Data records:
════════
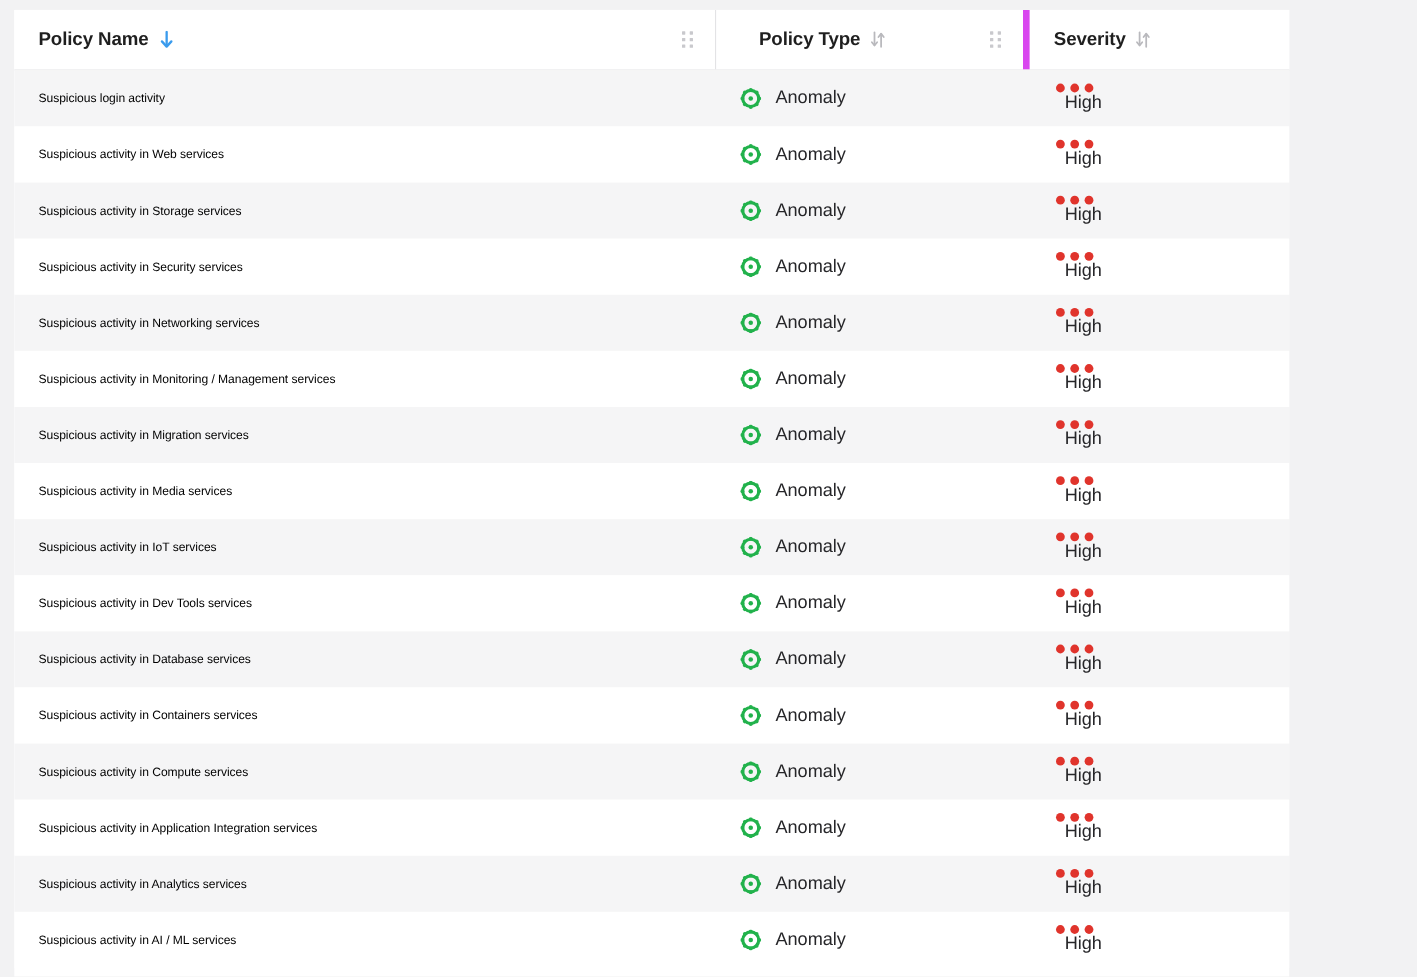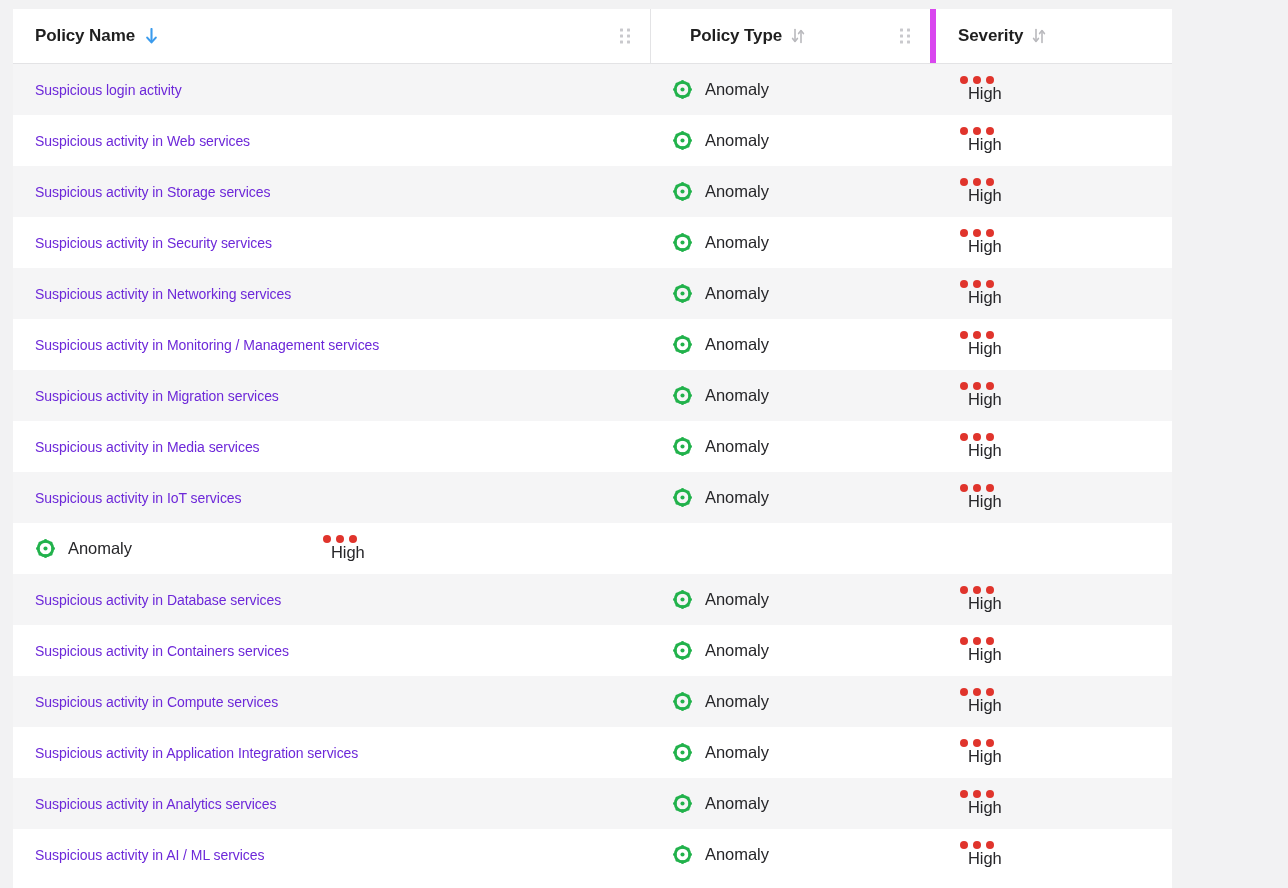--- a/index.html
+++ b/index.html
@@ -103,8 +103,8 @@
   .cell-sev  { width: 344px; padding-left: 22px; }
 
   .policy-name {
-    font-size: 14px;
-    color: #6d28d9;
+    font-size: 11px;
+    color: #000000;
     letter-spacing: -0.05px;
     white-space: nowrap;
   }

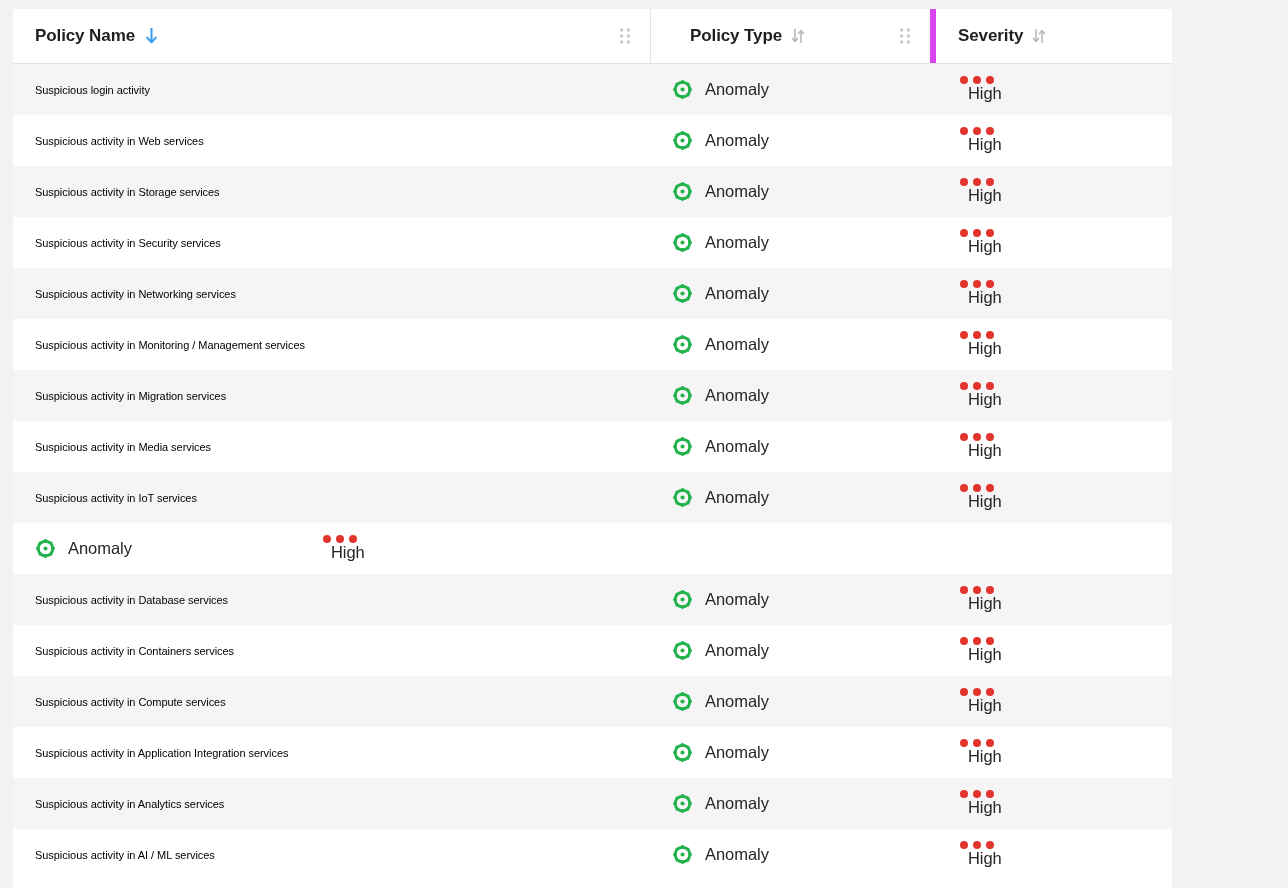--- a/index.html
+++ b/index.html
@@ -510,6 +510,9 @@
     </div>
         </div>
         <div class="row">
+    <div class="cell cell-name">
+      <span class="policy-name">Suspicious activity in Dev Tools services</span>
+    </div>
     <div class="cell cell-type">
       <span class="type-wrap">
         <span>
════════
_What is being asked_
Only the records themselves, retyped exactly, belong in the answer; please leave all images behind.

_Response for this exercise_
--- a/index.html
+++ b/index.html
@@ -103,8 +103,8 @@
   .cell-sev  { width: 344px; padding-left: 22px; }
 
   .policy-name {
-    font-size: 14px;
-    color: #6d28d9;
+    font-size: 11px;
+    color: #000000;
     letter-spacing: -0.05px;
     white-space: nowrap;
   }

--- a/index.html
+++ b/index.html
@@ -510,6 +510,9 @@
     </div>
         </div>
         <div class="row">
+    <div class="cell cell-name">
+      <span class="policy-name">Suspicious activity in Dev Tools services</span>
+    </div>
     <div class="cell cell-type">
       <span class="type-wrap">
         <span>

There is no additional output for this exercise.